There’s no company line at Fortune & Freedom – I’m free to disagree with Nigel Farage. And I happen to be in favour of a lot more immigration than he is, as far as I can tell anyway. In fact, I believe the UK’s position as a prime destination for immigrants is the most important advantage we have for our economy’s future prospects. Yes, more important than Brexit.
You see, there are two ways to grow your GDP. More people or more productivity per person. That’s it, there’s nothing else.
Of course, GDP isn’t necessarily the most important thing to an economy, let alone our lives. And GDP per capita (per person) is a better measure anyway. How wealthy we are, adjusted for our population size, reveals more about what it’s really like to live in the UK than our total national economic output.
But there’s a big exception to this per capita adjustment. You see, our national debt doesn’t adjust for changes to our population.

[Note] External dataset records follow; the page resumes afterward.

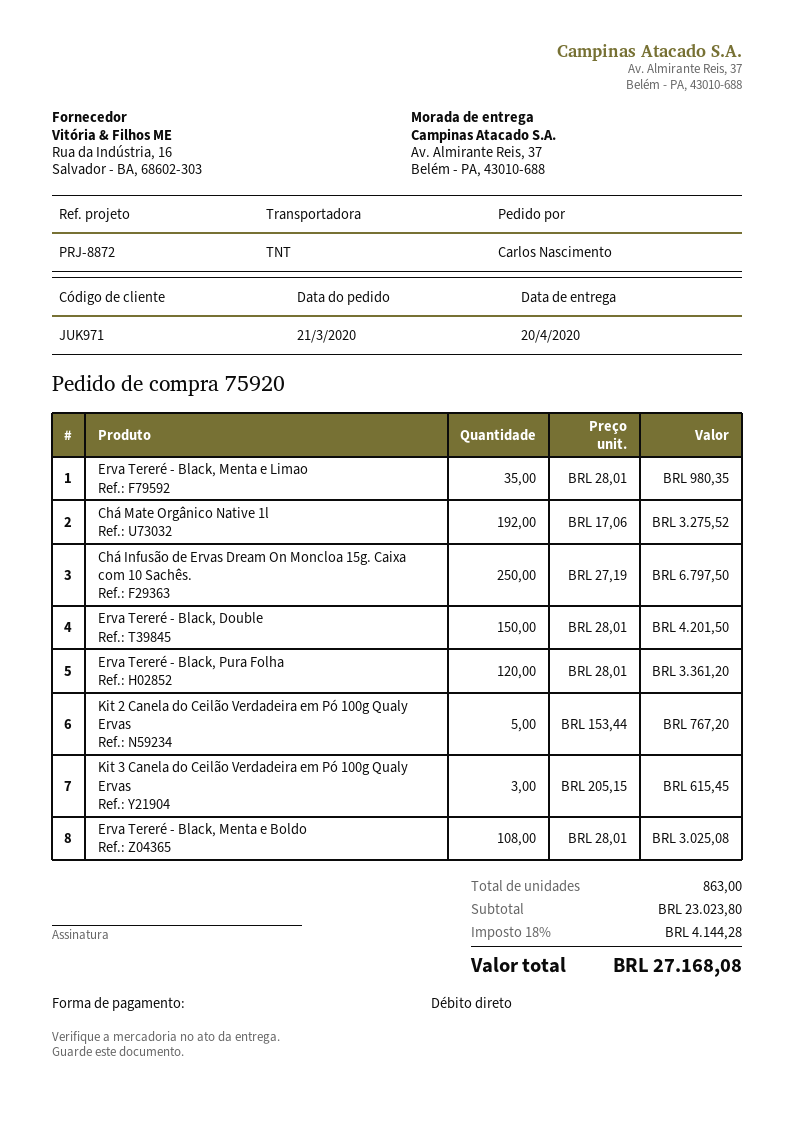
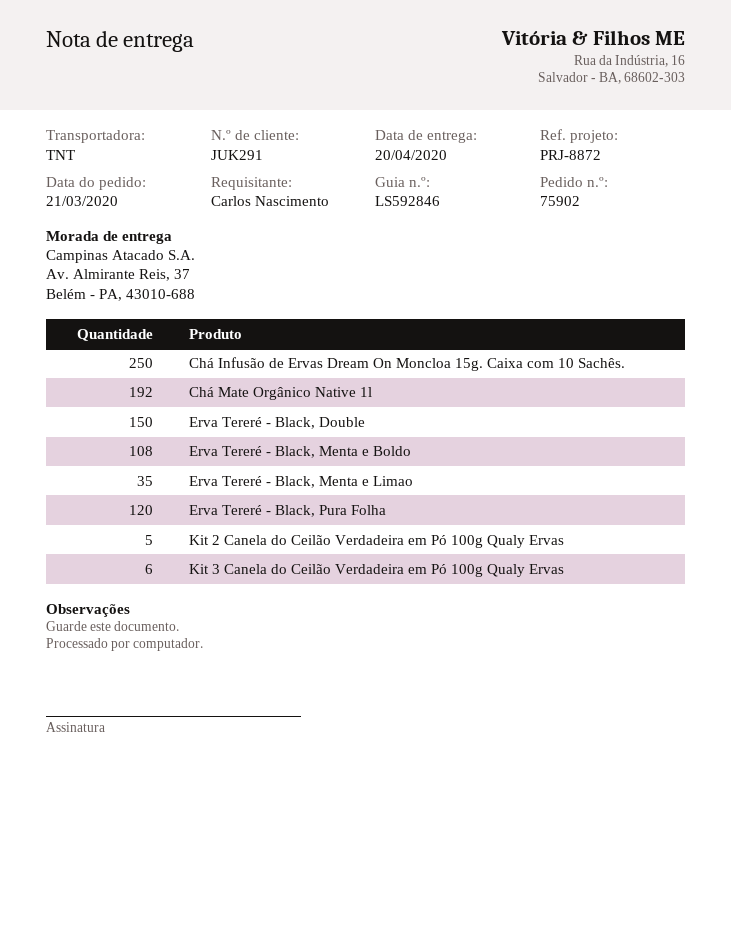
order number: 75920 -> 75902
customer number: JUK971 -> JUK291
Kit 3 Canela do Ceilão Verdadeira em Pó 100g Qualy Ervas: 3 -> 6

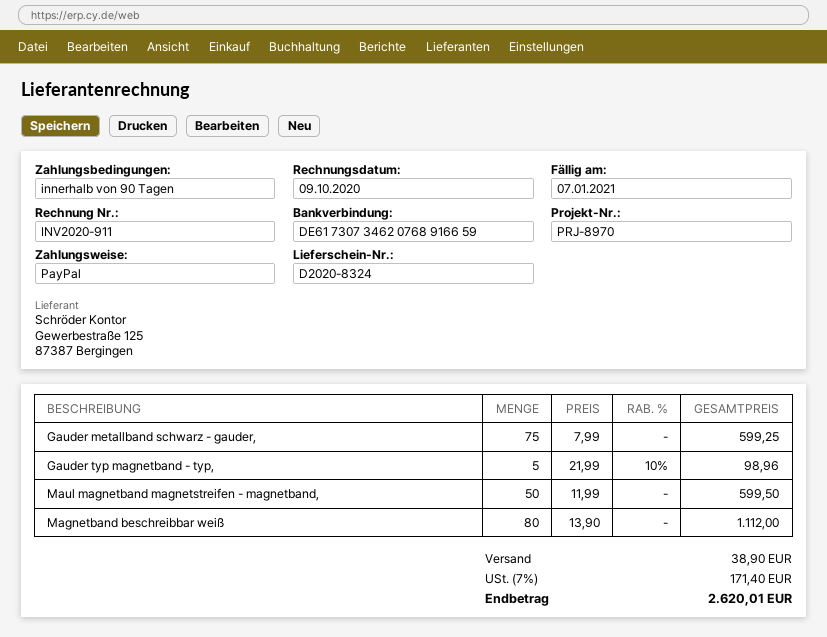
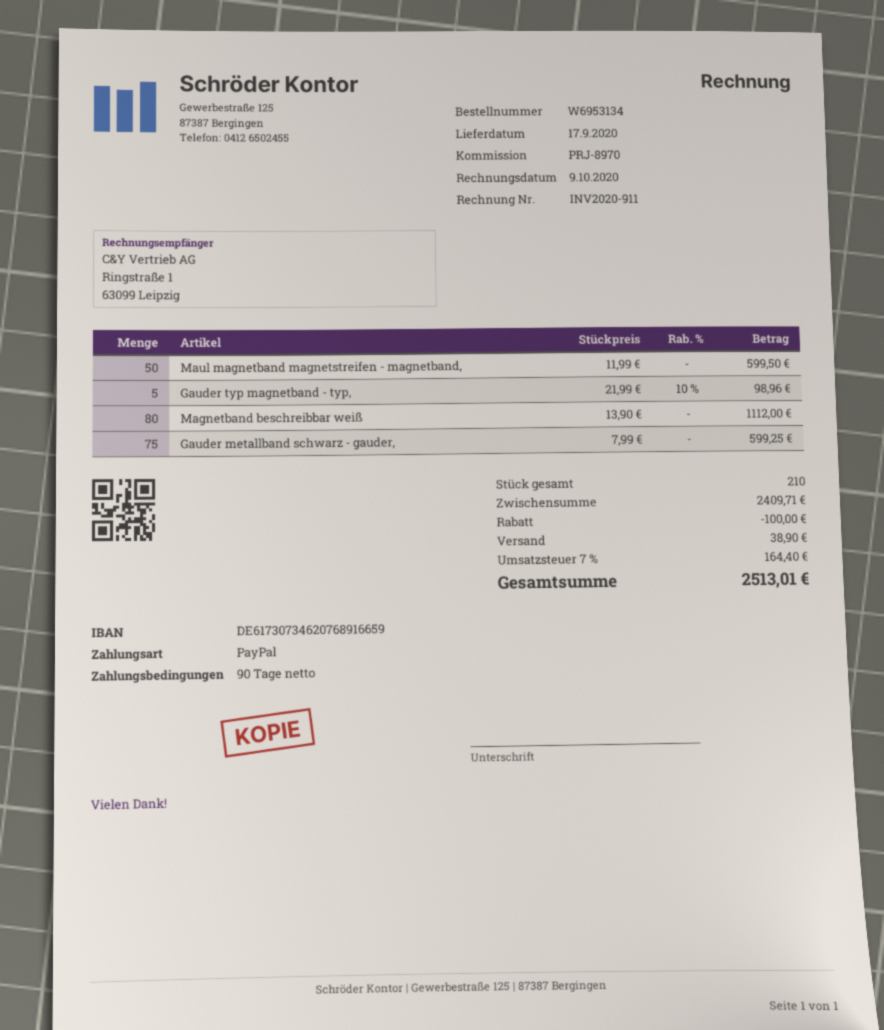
discount: none -> 100.00
tax: 7% = 171.40 -> 7% = 164.40
total: 2620.01 -> 2513.01

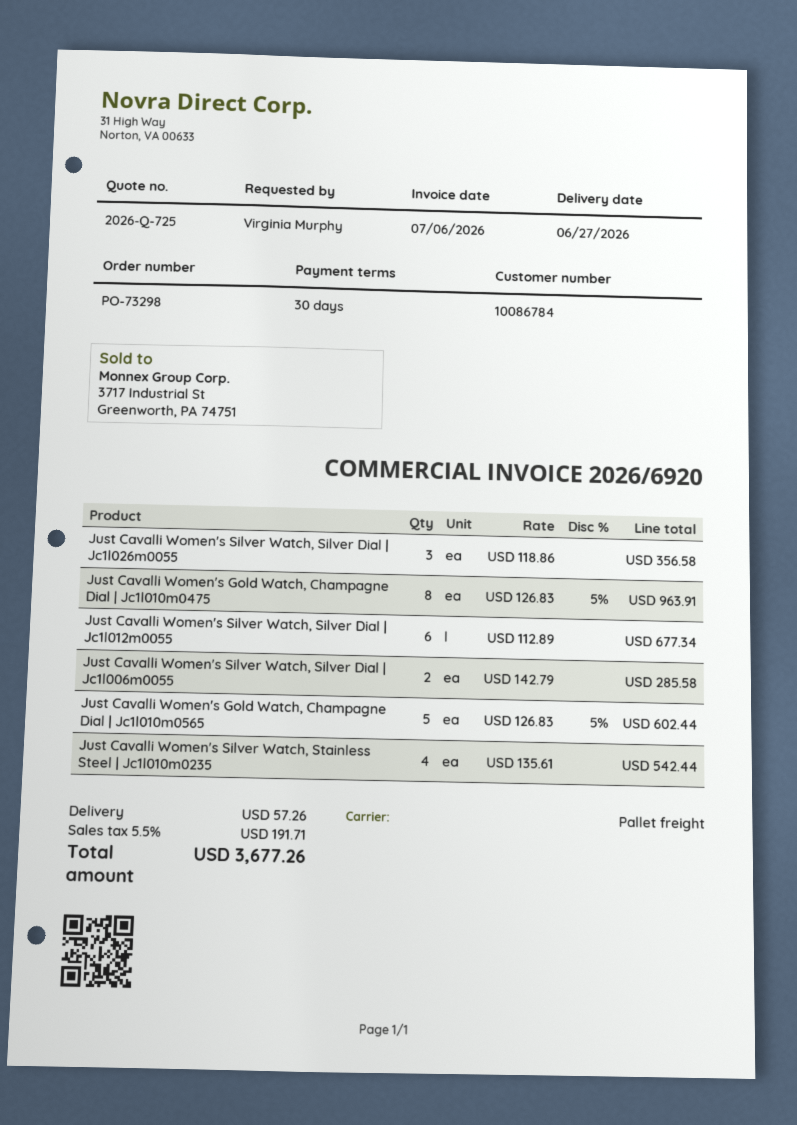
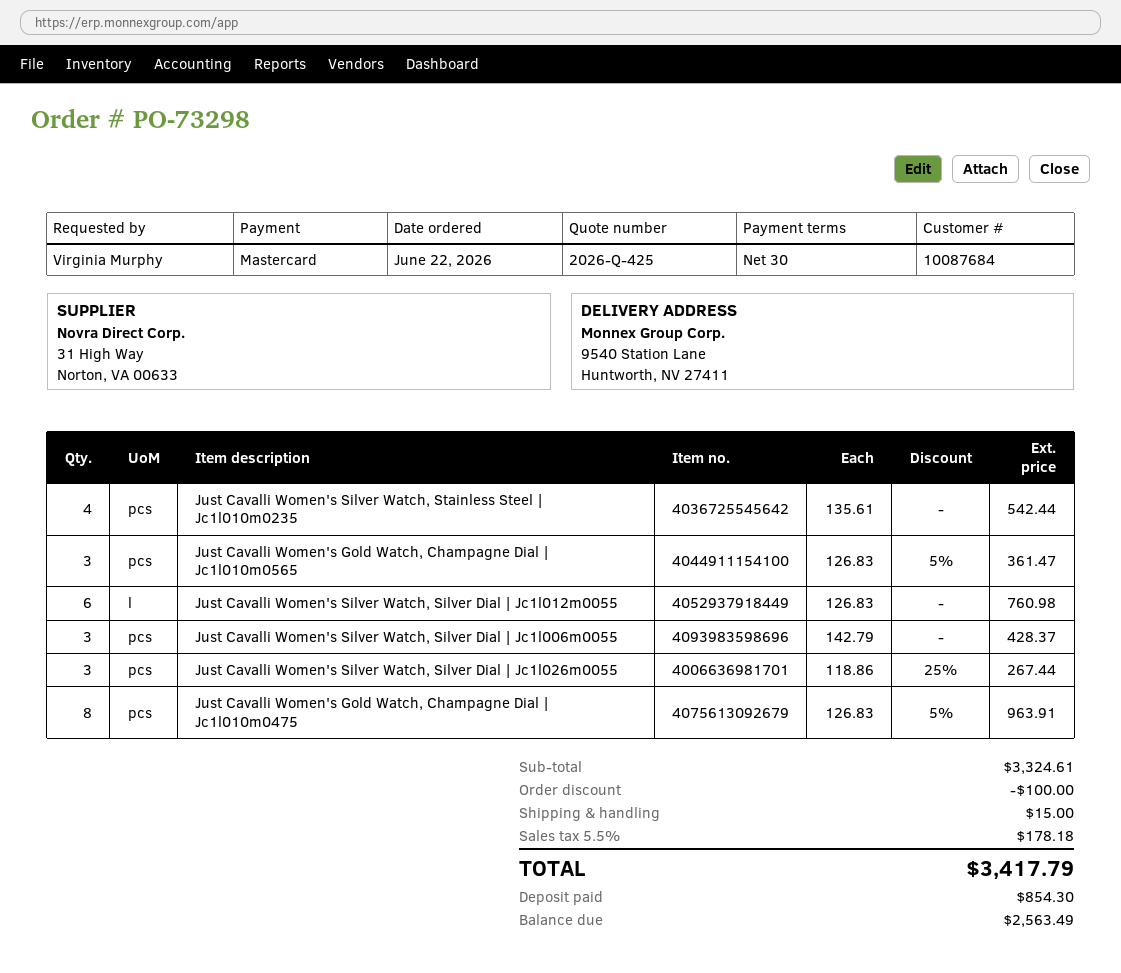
quote number: 2026-Q-725 -> 2026-Q-425
customer number: 10086784 -> 10087684
Just Cavalli Women's Silver Watch, Silver Dial | Jc1l026m0055: 3 x 118.86 = 356.58 -> 3 x 118.86 - 25% = 267.44
Just Cavalli Women's Silver Watch, Silver Dial | Jc1l012m0055: 6 x 112.89 = 677.34 -> 6 x 126.83 = 760.98
Just Cavalli Women's Silver Watch, Silver Dial | Jc1l006m0055: 2 x 142.79 = 285.58 -> 3 x 142.79 = 428.37
Just Cavalli Women's Gold Watch, Champagne Dial | Jc1l010m0565: 5 x 126.83 - 5% = 602.44 -> 3 x 126.83 - 5% = 361.47
discount: none -> 100.00
shipping: 57.26 -> 15.00
tax: 5.5% = 191.71 -> 5.5% = 178.18
total: 3677.26 -> 3417.79

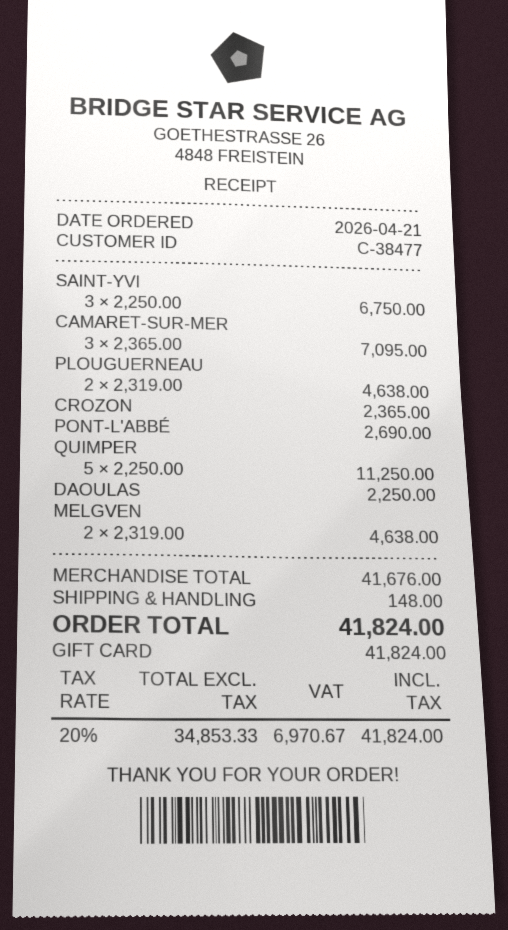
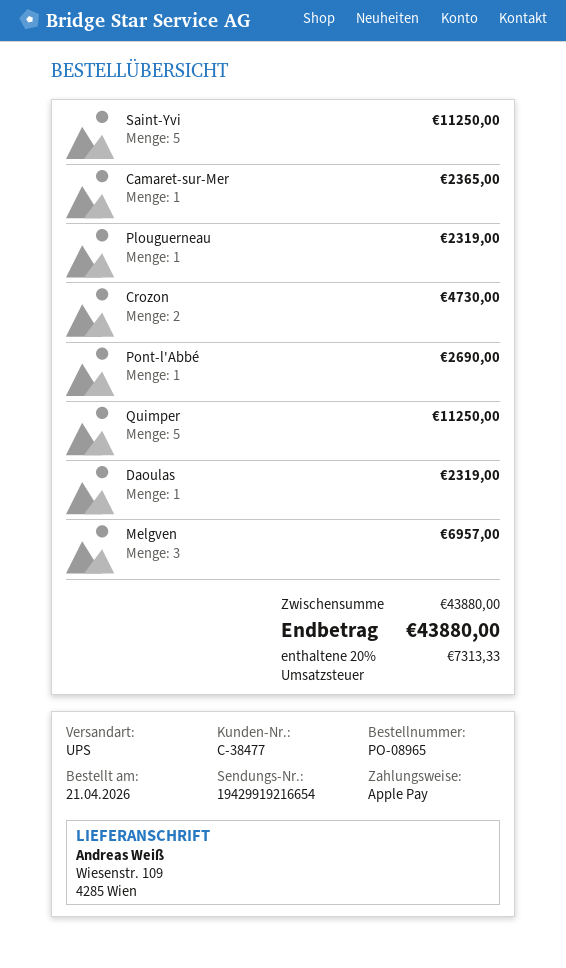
payment method: gift card -> Apple Pay
SAINT-YVI: 3 for 6750.00 -> 5 for 11250.00
CAMARET-SUR-MER: 3 for 7095.00 -> 1 for 2365.00
PLOUGUERNEAU: 2 for 4638.00 -> 1 for 2319.00
CROZON: 1 for 2365.00 -> 2 for 4730.00
DAOULAS: 1 for 2250.00 -> 1 for 2319.00
MELGVEN: 2 for 4638.00 -> 3 for 6957.00
subtotal: 41676.00 -> 43880.00
shipping: 148.00 -> none
tax: 20% = 6970.67 -> 20% = 7313.33
total: 41824.00 -> 43880.00

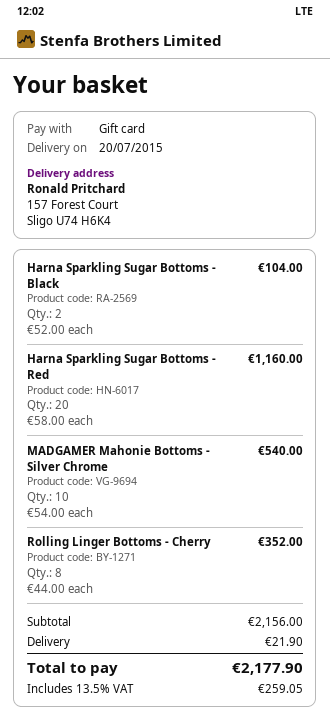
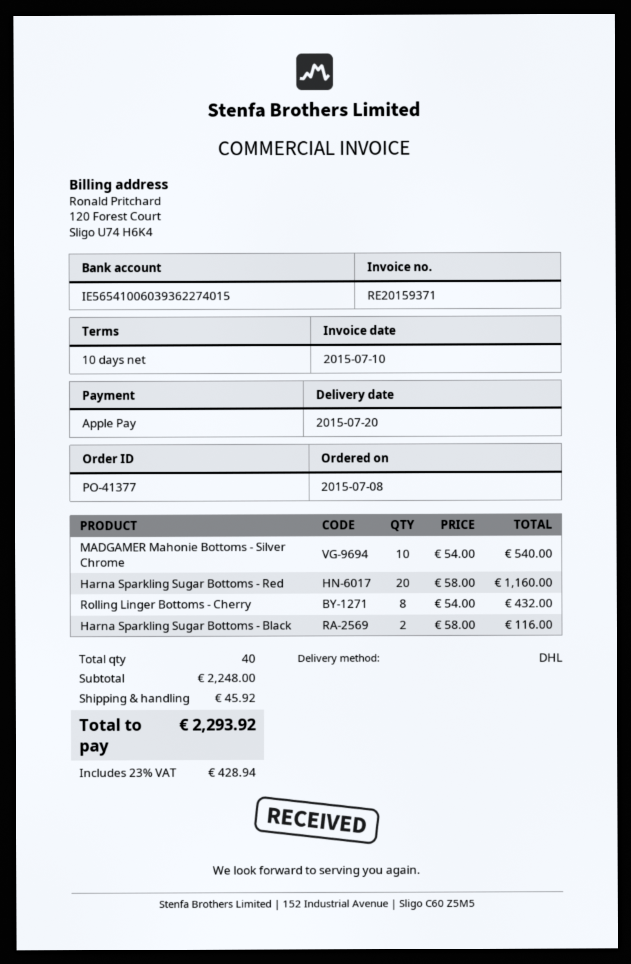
payment method: gift card -> Apple Pay
Harna Sparkling Sugar Bottoms - Black: 2 x 52.00 = 104.00 -> 2 x 58.00 = 116.00
Rolling Linger Bottoms - Cherry: 8 x 44.00 = 352.00 -> 8 x 54.00 = 432.00
subtotal: 2156.00 -> 2248.00
shipping: 21.90 -> 45.92
tax: 13.5% = 259.05 -> 23% = 428.94
total: 2177.90 -> 2293.92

If the population of the UK were to halve, our GDP would around about halve too. Our GDP per capita needn’t change though – living standards per person could be just as high as before. But our national debt would remain the same. This means a doubling of the debt-to-GDP ratio, twice as bad as before.
Now debt and interest must be paid with GDP – hence the focus on the debt-to-GDP ratio of nations when we compare how indebted they really are. The debt must be measured by adjusting for their ability to repay the debt. And that is the national GDP, not the per capita GDP, because the nation as a whole owes the debt.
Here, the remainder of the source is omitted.